Bunnett et ses collègues avaient précédemment montré que l’encapsulation de l’aprépitant dans des nanoparticules pouvait délivrer le médicament aux endosomes pour bloquer la douleur, mais dans cette étude, l’aprépitant n’a que brièvement perturbé la signalisation endosomale dans les études cellulaires et arrêté la douleur chez la souris pendant de courtes périodes.
La modification du deuxième médicament, le nétupitant, était beaucoup plus prometteuse. Les chercheurs ont modifié les propriétés chimiques du médicament pour le rendre plus capable de pénétrer la membrane lipidique d’une cellule. Ils ont également modifié la charge de la molécule dans un environnement acide de sorte qu’une fois que le médicament est entré dans l’environnement acide d’un endosome, il reste piégé à l’intérieur et s’accumule.
Ces changements ont permis au nétupitant modifié de pénétrer facilement dans les cellules pour atteindre l’endosome et bloquer la signalisation du récepteur NK1 dans les endosomes avec un effet beaucoup plus prolongé dans les cellules. Le nétupitant modifié a également eu un effet analgésique plus puissant et plus durable chez la souris que l’aprépitant et la forme régulière de nétupitant.

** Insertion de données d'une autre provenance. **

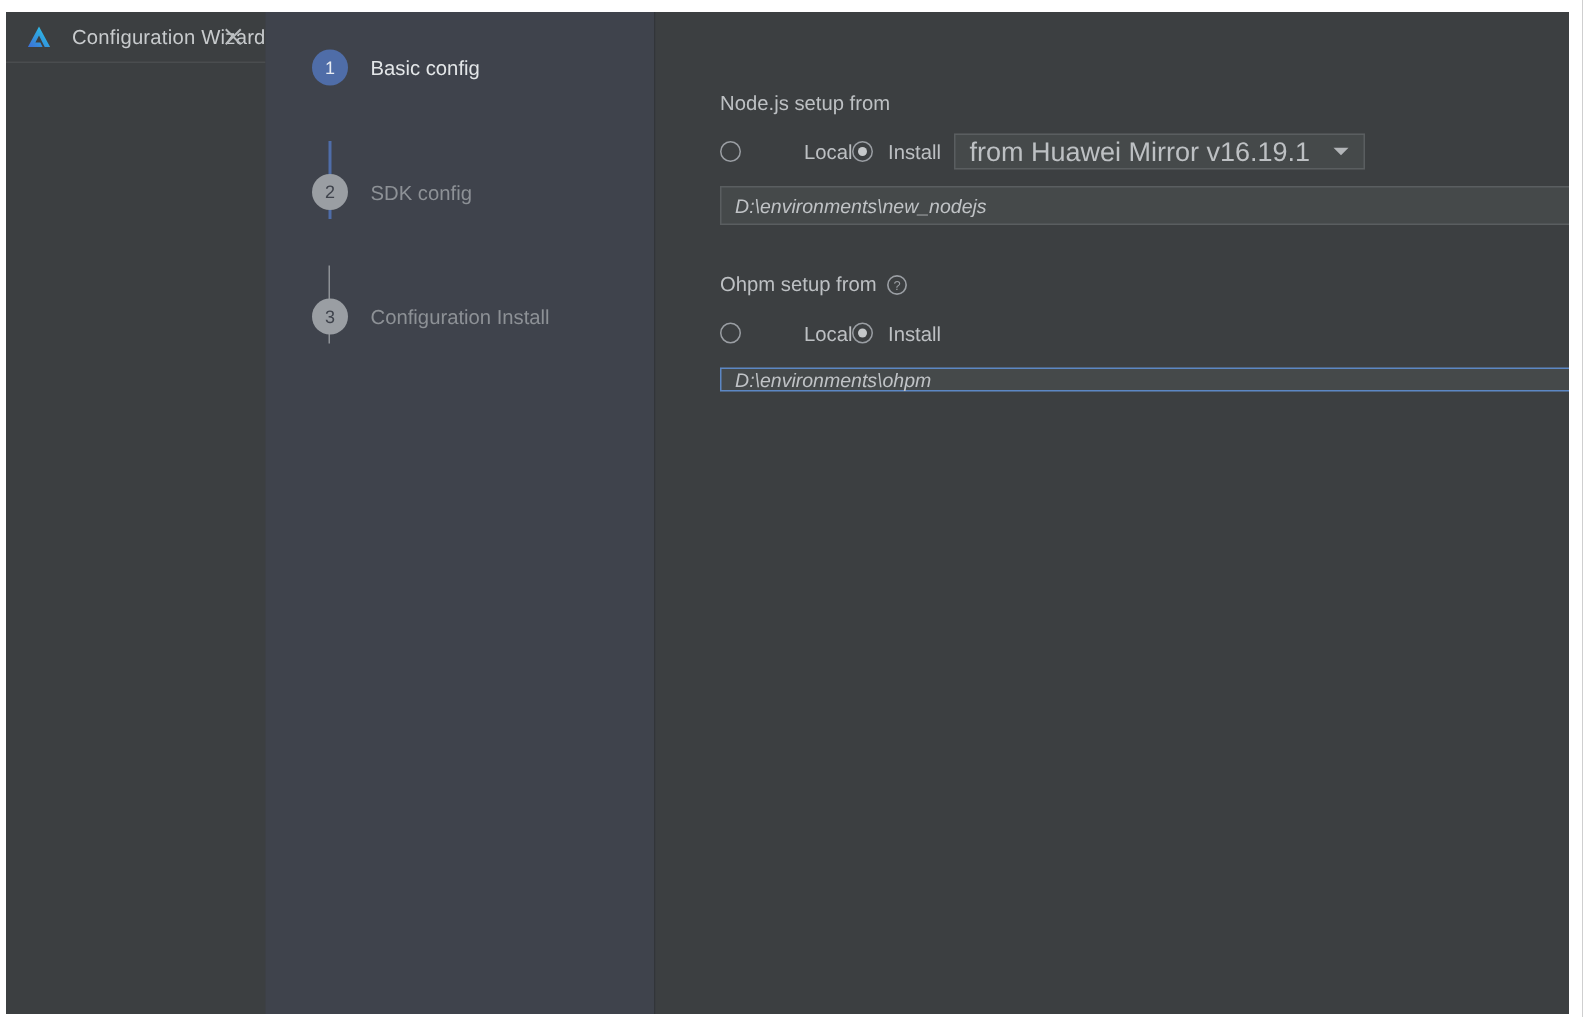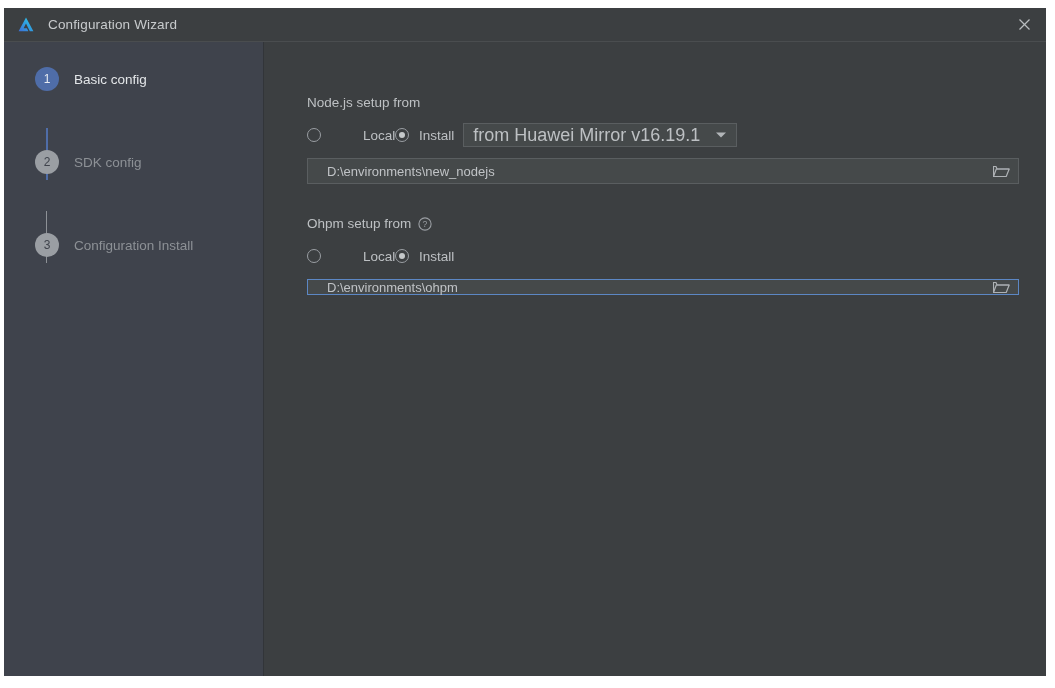--- a/index.html
+++ b/index.html
@@ -21,7 +21,7 @@
     height: 668px;
     background: #3c3f41;
     display: flex;
-    flex-direction: column;
+    flex-direction: row;
     overflow: hidden;
   }
 

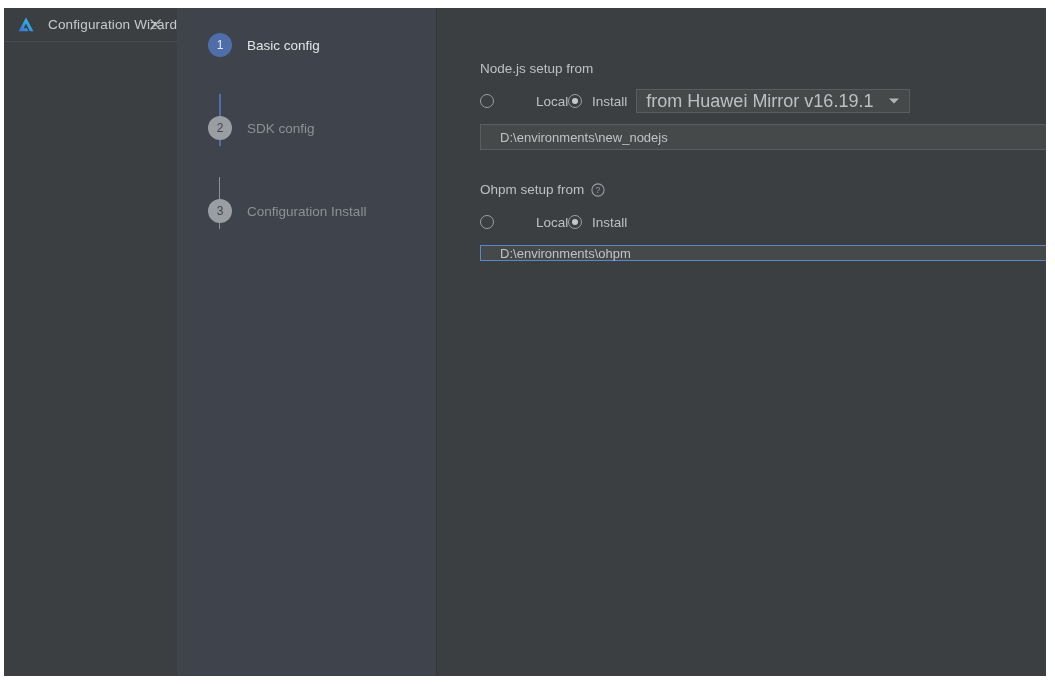--- a/index.html
+++ b/index.html
@@ -237,9 +237,10 @@
   .path-text {
     color: #c0c3c6;
     font-size: 13px;
-    margin-left: 19px;
+    margin-left: 9px;
     white-space: nowrap;
     overflow: hidden;
+    font-style: italic;
   }
   .folder-btn {
     position: absolute;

Dans une autre expérience, les chercheurs ont étudié des souris avec un type différent de récepteur NK1 sur la membrane externe de la cellule, plutôt qu’à l’intérieur. Ces souris étaient plus résistantes à la douleur que celles possédant des récepteurs NK1 humains à l’intérieur de la cellule, illustrant l’importance des endosomes dans la signalisation de la douleur et la nécessité de traitements capables de pénétrer les cellules.

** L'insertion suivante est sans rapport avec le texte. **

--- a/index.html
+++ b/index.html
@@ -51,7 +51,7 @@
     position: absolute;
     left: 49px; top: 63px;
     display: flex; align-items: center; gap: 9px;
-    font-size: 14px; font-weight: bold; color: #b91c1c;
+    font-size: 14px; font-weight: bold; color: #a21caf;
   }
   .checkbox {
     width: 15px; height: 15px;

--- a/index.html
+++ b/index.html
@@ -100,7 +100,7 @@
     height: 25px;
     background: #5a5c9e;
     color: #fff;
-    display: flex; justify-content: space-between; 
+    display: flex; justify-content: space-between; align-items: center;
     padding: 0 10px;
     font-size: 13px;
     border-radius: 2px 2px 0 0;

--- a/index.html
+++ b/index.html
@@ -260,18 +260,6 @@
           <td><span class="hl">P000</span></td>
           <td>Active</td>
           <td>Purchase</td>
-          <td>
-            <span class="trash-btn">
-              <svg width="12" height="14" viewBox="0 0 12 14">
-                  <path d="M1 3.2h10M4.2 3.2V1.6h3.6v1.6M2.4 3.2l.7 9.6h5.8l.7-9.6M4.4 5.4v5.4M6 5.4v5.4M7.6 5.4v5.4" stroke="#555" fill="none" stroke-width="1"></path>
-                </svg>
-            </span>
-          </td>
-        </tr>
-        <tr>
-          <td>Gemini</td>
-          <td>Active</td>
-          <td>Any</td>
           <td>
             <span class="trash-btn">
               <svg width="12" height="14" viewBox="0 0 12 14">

Les chercheurs poursuivent ces recherches et d’autres études sur des modèles animaux pour développer de nouvelles thérapies contre la douleur qui bloquent les GCPR dans les endosomes.
« Bien que nous nous soyons concentrés sur le récepteur de la neurokinine-1, nos découvertes sont probablement applicables à de nombreux récepteurs couplés aux protéines G car beaucoup d’entre eux montrent une signalisation soutenue dans les cellules et nécessitent donc des médicaments qui peuvent pénétrer dans les cellules et bloquer les récepteurs dans les endosomes », a déclaré Bunnett.
Les autres auteurs de l’étude incluent Alan Hegron, Chloe J. Peach, Raquel Tonello, Shavonne Teng, Rocco Latorre, Dane D. Jensen, Alex RB Thomsen et Brian L. Schmidt du NYU College of Dentistry ; Philipp Seemann, Harald Huebner, Dorothee Weikert et Peter Gmeiner de la Friedrich-Alexander Universität Erlangen-Nürnberg en Allemagne ; et Jeanette Rientjes, Nicholas A. Veldhuis, Daniel P. Poole et Wendy L. Imlach de l’Université Monash en Australie.